» Description of the task: What lines in the data below mention the string "none"? Copy them out.
******
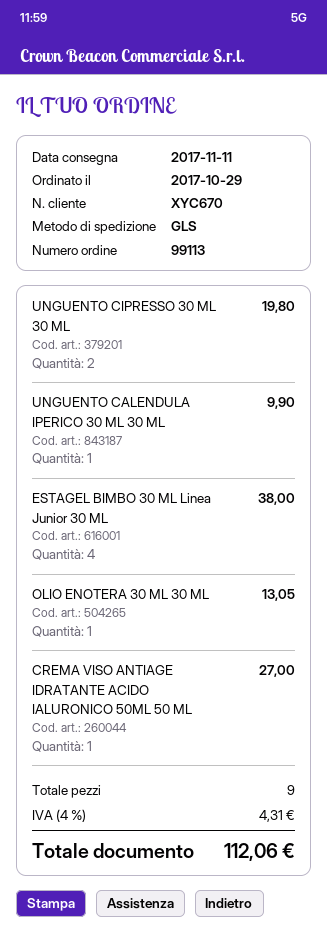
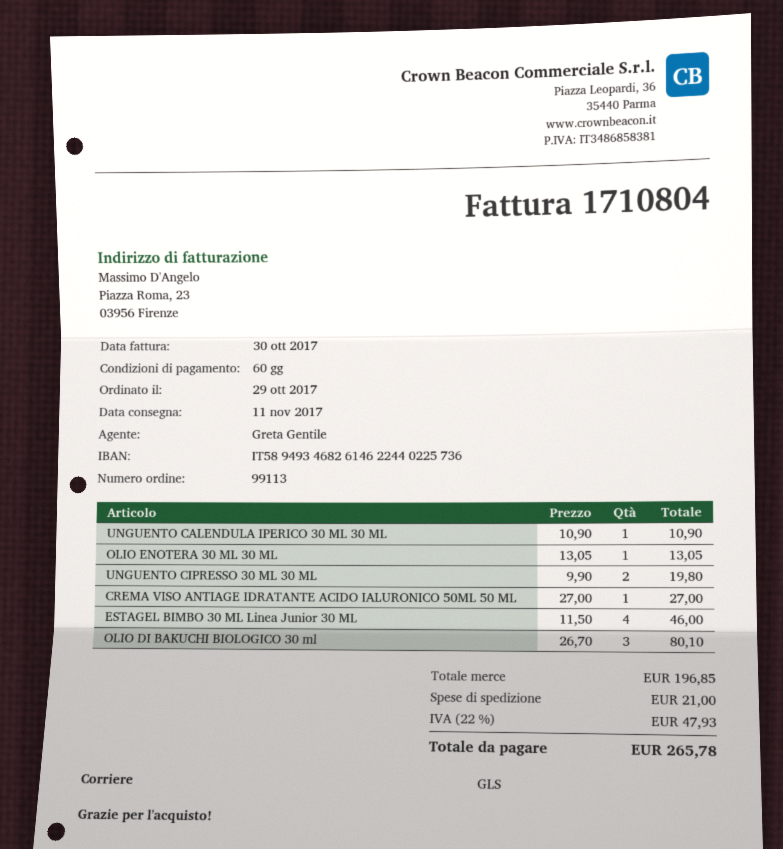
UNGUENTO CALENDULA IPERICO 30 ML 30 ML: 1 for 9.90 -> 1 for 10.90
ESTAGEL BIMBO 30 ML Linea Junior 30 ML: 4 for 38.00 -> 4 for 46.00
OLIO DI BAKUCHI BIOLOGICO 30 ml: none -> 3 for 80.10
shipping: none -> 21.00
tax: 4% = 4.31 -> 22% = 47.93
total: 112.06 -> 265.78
******
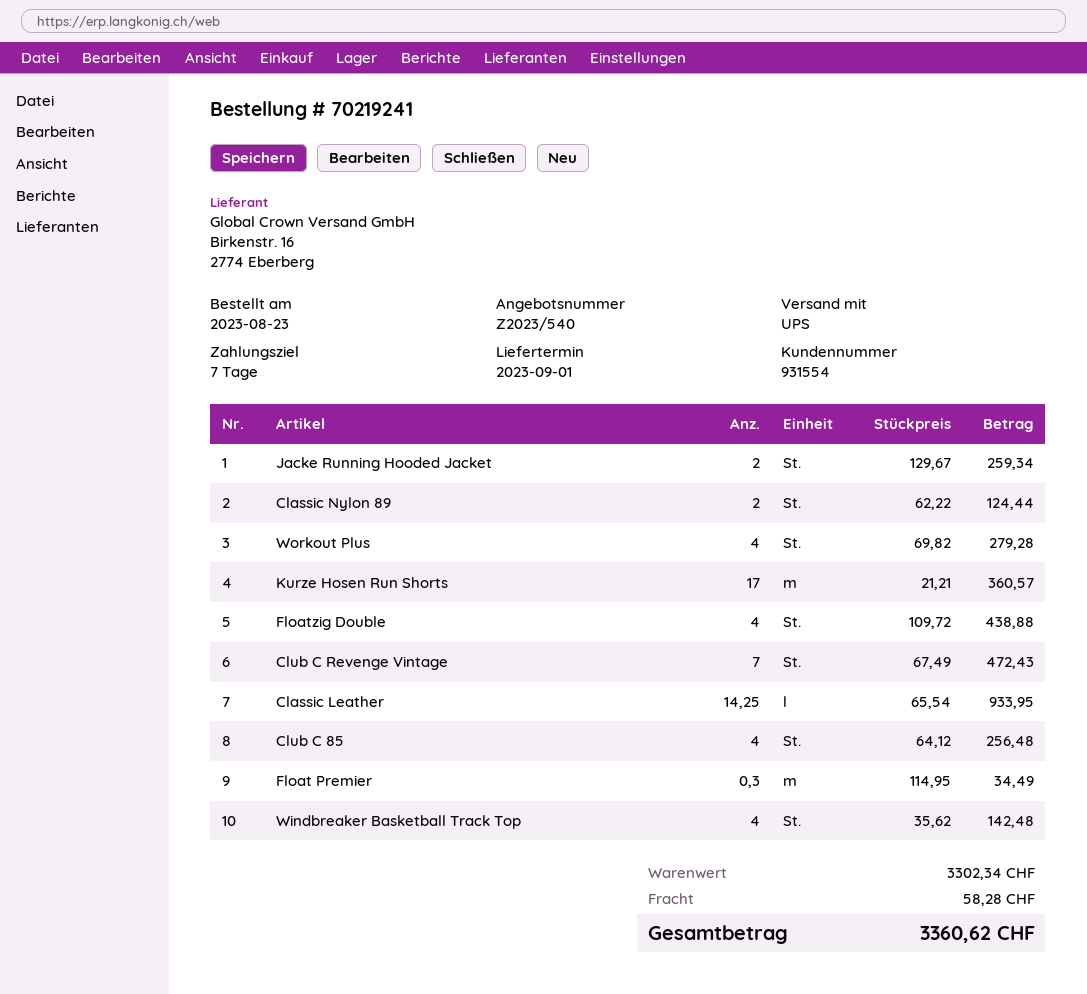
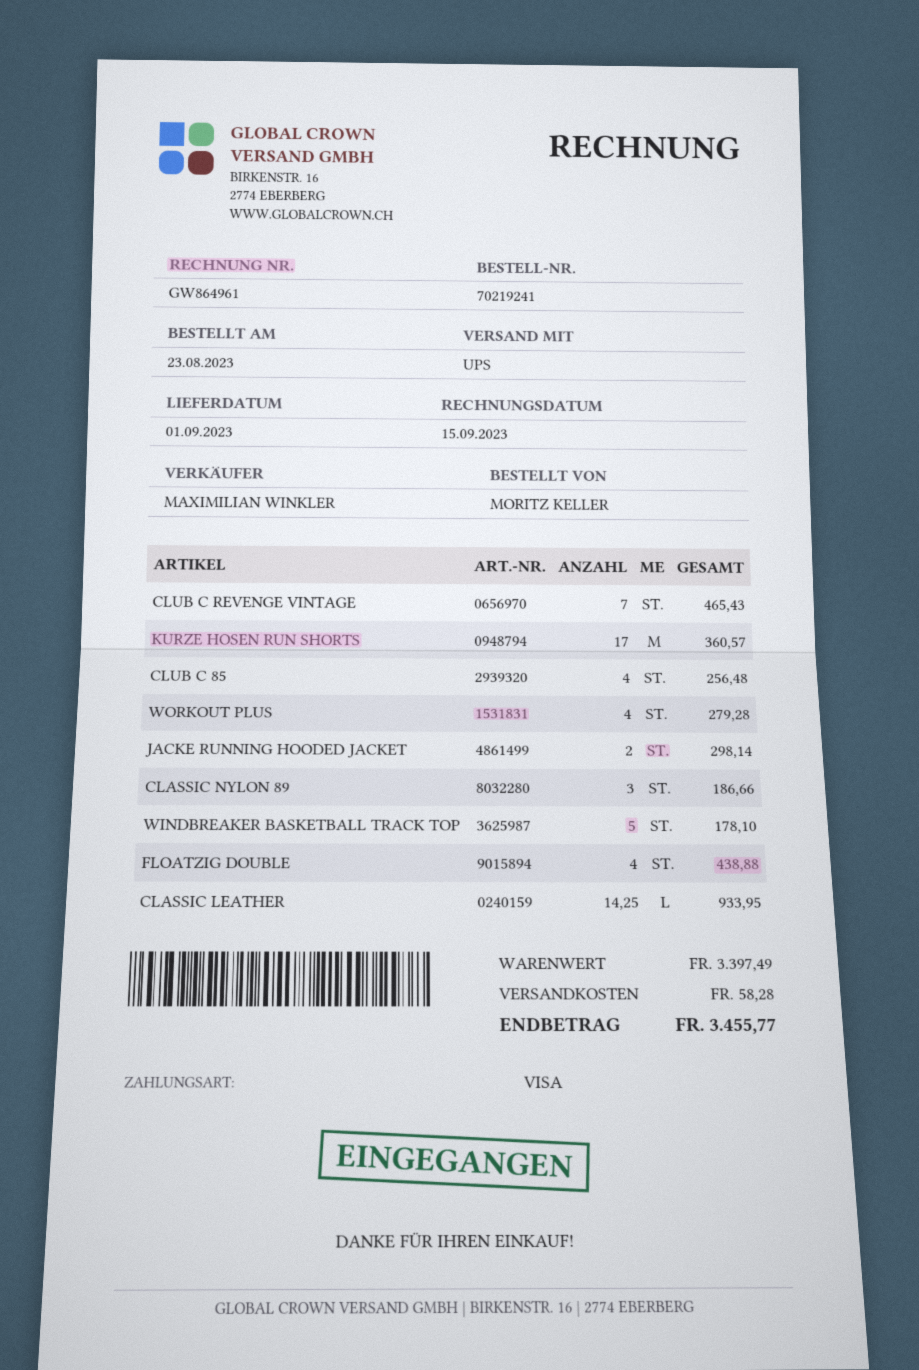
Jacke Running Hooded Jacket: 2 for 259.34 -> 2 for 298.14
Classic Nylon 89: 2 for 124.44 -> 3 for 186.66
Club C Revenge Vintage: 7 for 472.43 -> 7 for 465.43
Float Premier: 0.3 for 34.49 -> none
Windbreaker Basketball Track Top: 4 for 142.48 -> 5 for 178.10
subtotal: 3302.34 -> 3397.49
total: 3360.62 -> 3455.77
******
» Answer area:
OLIO DI BAKUCHI BIOLOGICO 30 ml: none -> 3 for 80.10
shipping: none -> 21.00
Float Premier: 0.3 for 34.49 -> none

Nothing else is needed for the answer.